Fellow Nigerians, the problem is not who attacked the Kaduna-Abuja bound train.
But the tragedy of the fact that the last resort of the common man who must need to make that hitherto hour and 15 minutes trip from one adjoining state to another, has been rudely snatched from them by the spectre of a country run wild and governing itself as it wishes.
These are the issues.
When I first saw the picture of the attacked Kaduna-Abuja train with glasses littering the seats; and read the accounts of one of the travellers who had been in the train; I caught my breath for a very long moment, and then slowly exhaled.
These issues that we are talking about, there are many.
These trains have been touted as “bullet proof”, when in actual fact all that they were, were 2-ply glasses. Would it be okay to ask for a review of the budget and eventual expenditure as it relates to those trains? Imagine being sold a bullet-proof vest only to get home and find it was just a “khaki” overall; stuffed full of cotton wool? That is how I feel everyone who has ever had a ride on that train would feel.
The routes these train tracks ply, I have had cause to drive alongside those tracks while commuting to and from work, when I lived in Abuja. The aim was to beat rush hour traffic. Even back then, we were wary of taking that route during the day. Therefore, we always braved traffic at night because quite frankly; no one wanted to test the safety of these routes during an unexpected but almost ominous attack.
So, this leads one to wonder – aside from “leaving it in the hands of God”; which has always been the first, next and last resort of the average Nigerian; what other plans are made for the safety of the citizens who must ply that route as a part of their daily activities? Even the ones who travel weekly? Or the politicians who rushed to hijack this route when the main one had been rendered almost unusable through their maladministration.
But I over-reach myself.
If I am not mistaken, this is not the first attempt on the Kaduna-Abuja trains. It will not be the last. So, why are proper measures not being taken to ensure that some form of assurance can be given to users of the train route? Some form of safety? Why should there only be assurance when there is VIP movement through the trains; since those ones would come with a heavy security detail and presence?
And then the most pressing issue of all?
First, these “hoodlums” or “bandits” or “international herdsmen” or “misguided brethren”, took over the highways. Initially, we were regaled with tales of how the security forces have just “searched out their hideout and cleared them out”; yet more people kept getting kidnapped amidst rapid gunfire along the Kaduna-Abuja expressway so much so that pretty soon; it was almost like playing Russian Roulette with your life to attempt a trip along the highways.
Most average Nigerians tried to trail along behind high-profile convoys because of the added security of knowing that there would at least be a gun battle, if nothing else. Those who must travel, took to the train route.

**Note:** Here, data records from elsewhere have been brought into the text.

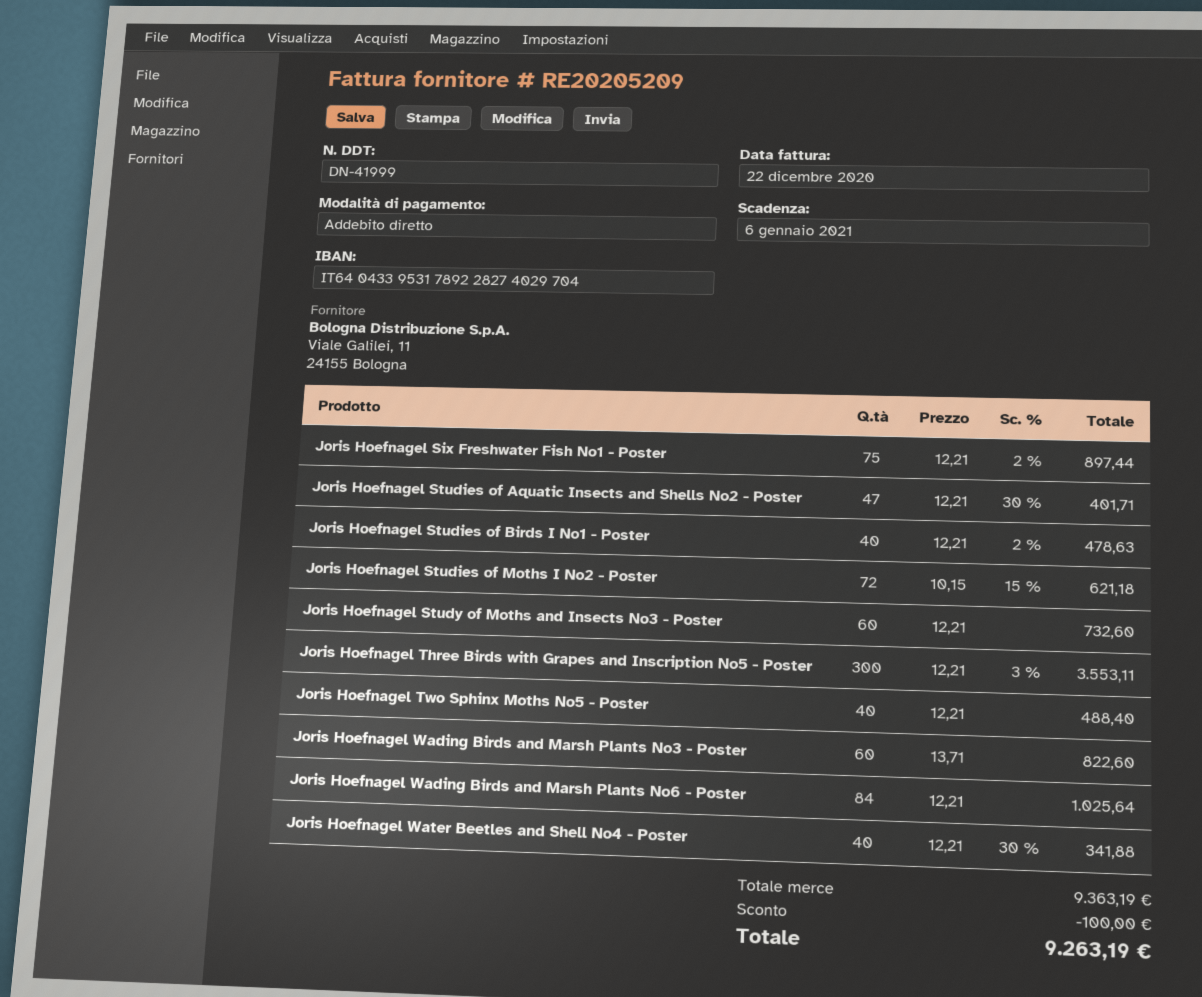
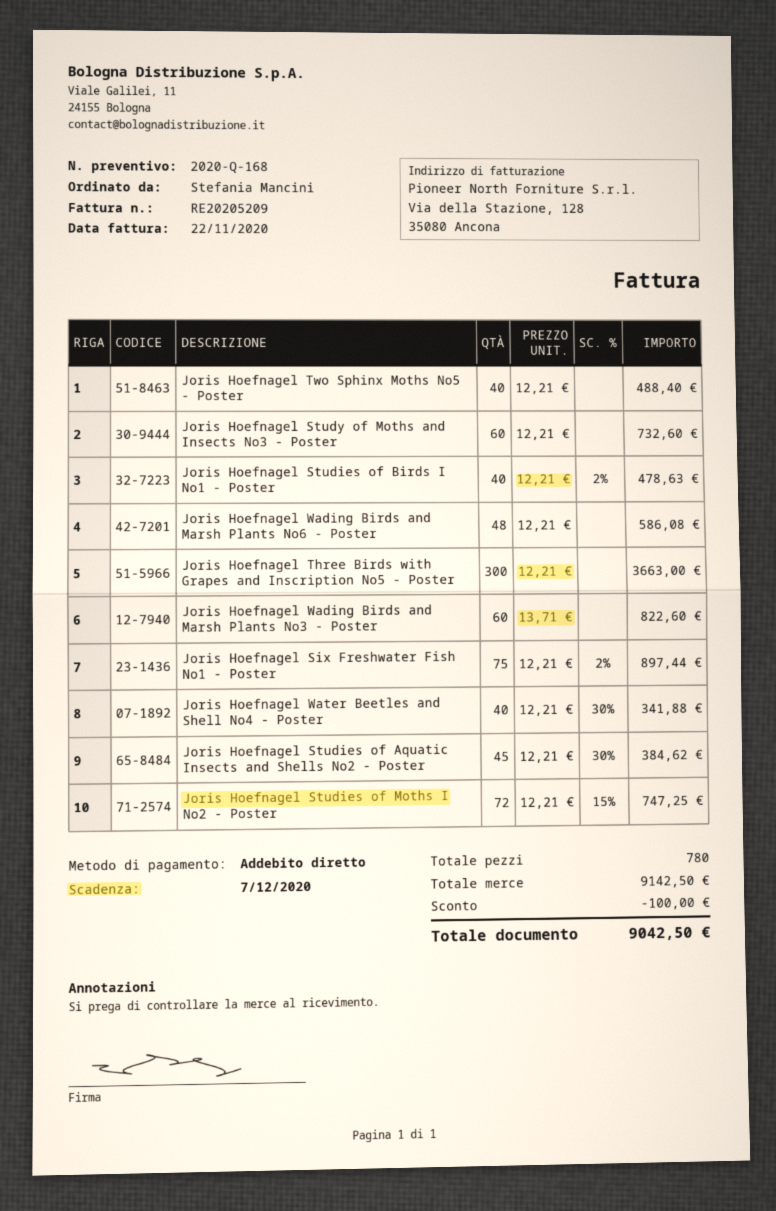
invoice date: 2020-12-22 -> 2020-11-22
due date: 2021-01-06 -> 2020-12-07
Joris Hoefnagel Studies of Aquatic Insects and Shells No2 - Poster: 47 x 12.21 - 30% = 401.71 -> 45 x 12.21 - 30% = 384.62
Joris Hoefnagel Studies of Moths I No2 - Poster: 72 x 10.15 - 15% = 621.18 -> 72 x 12.21 - 15% = 747.25
Joris Hoefnagel Three Birds with Grapes and Inscription No5 - Poster: 300 x 12.21 - 3% = 3553.11 -> 300 x 12.21 = 3663.00
Joris Hoefnagel Wading Birds and Marsh Plants No6 - Poster: 84 x 12.21 = 1025.64 -> 48 x 12.21 = 586.08
subtotal: 9363.19 -> 9142.50
total: 9263.19 -> 9042.50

This continued for a while until even the security detail became an ineffective match against the firepower of the bandits – or hoodlums; or whatever other euphemism the Nigerian government is addressing them by these days. Even the big men began to look towards the poor man option – traveling by trains.
Now everyone’s attention has shifted to the trains; even that of the ones who created this situation in the first place.
How is the common man going to cope? The average Nigerian who would need to travel from point A to point B (and vice versa); in order to either conduct business or carry out other important activities?
One is not too worried about the big men. They will devise another way. One almost expects that very soon, the Kaduna-Abuja space would be busy with helicopters and private jets criss-crossing the airways. They will sort themselves out. Of that much, we can claim to be a hundred percent confident in.
But you, o common man, how will you cope?
What strategies are there next?
In a country where women are being praised for contributing money to buy a car to carry pregnant women back and forth hospitals: translation – the government and healthcare system has failed them and they are now governing themselves.
Will Nigerian citizens gather together to rent mercenaries from outside the country to come and provide security along those routes and on the trains?
If yes, should we get ready to celebrate their success where the government and security agencies have failed them?
Who will tell the President what these issues are?
Is he aware yet?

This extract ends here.